(SUPPLIED INFORMATION)

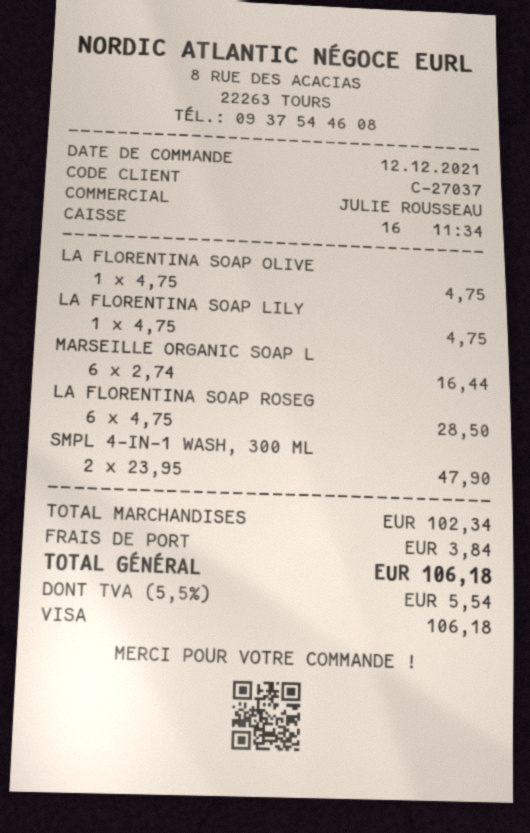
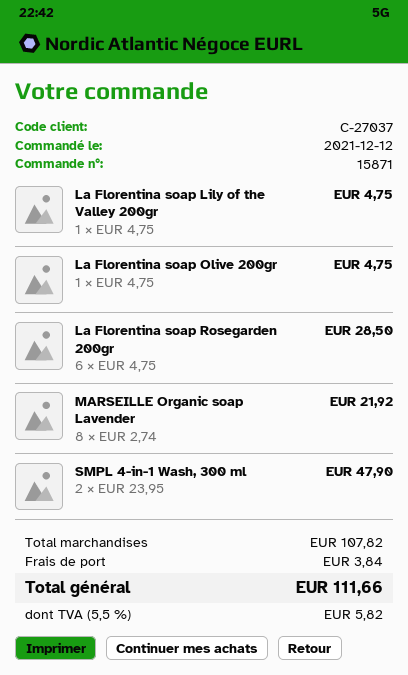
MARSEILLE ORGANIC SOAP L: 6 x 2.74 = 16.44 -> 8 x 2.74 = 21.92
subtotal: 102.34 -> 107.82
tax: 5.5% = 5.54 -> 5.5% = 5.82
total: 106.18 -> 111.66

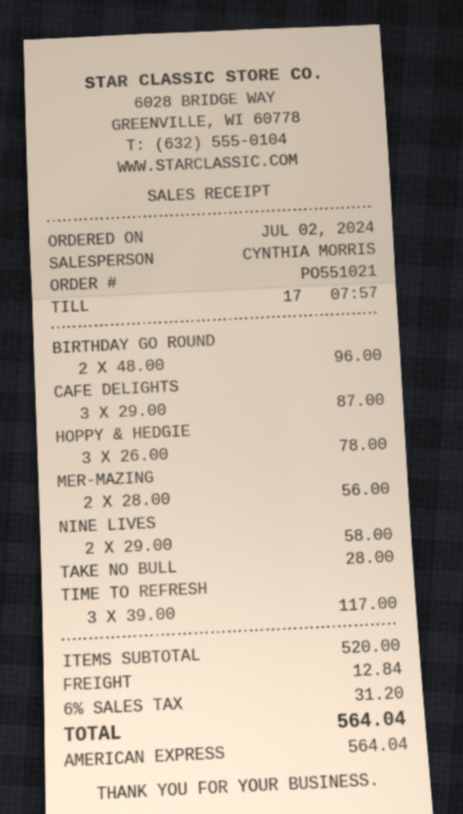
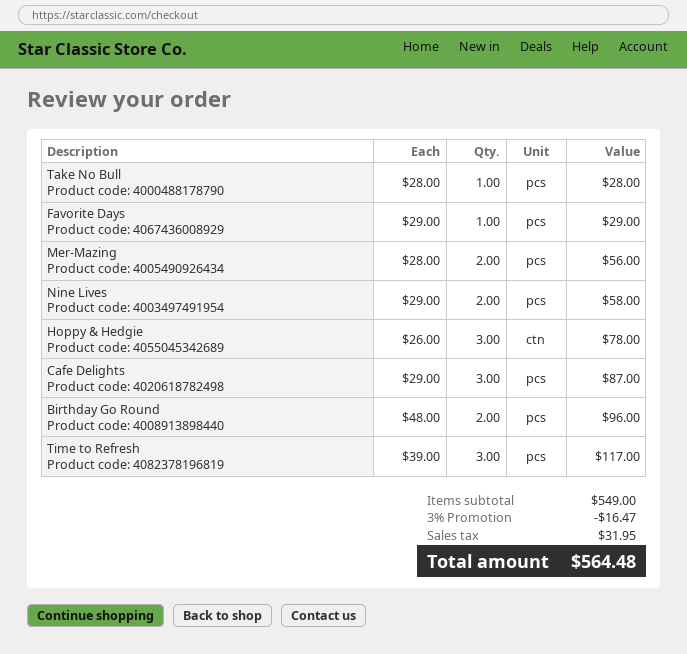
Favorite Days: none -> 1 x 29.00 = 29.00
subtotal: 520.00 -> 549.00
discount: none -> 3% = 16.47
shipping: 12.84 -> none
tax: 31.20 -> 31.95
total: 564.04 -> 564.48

(End SUPPLIED INFORMATION)
(SUPPLIED INFORMATION)

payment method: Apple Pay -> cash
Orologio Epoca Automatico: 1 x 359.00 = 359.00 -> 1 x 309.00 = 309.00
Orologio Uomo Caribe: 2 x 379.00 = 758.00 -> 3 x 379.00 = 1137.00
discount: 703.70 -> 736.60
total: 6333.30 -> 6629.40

(End SUPPLIED INFORMATION)

Which lines in the listing above hold the word "none"? Show each of them.

WRITTEN REPLY.
Favorite Days: none -> 1 x 29.00 = 29.00
discount: none -> 3% = 16.47
shipping: 12.84 -> none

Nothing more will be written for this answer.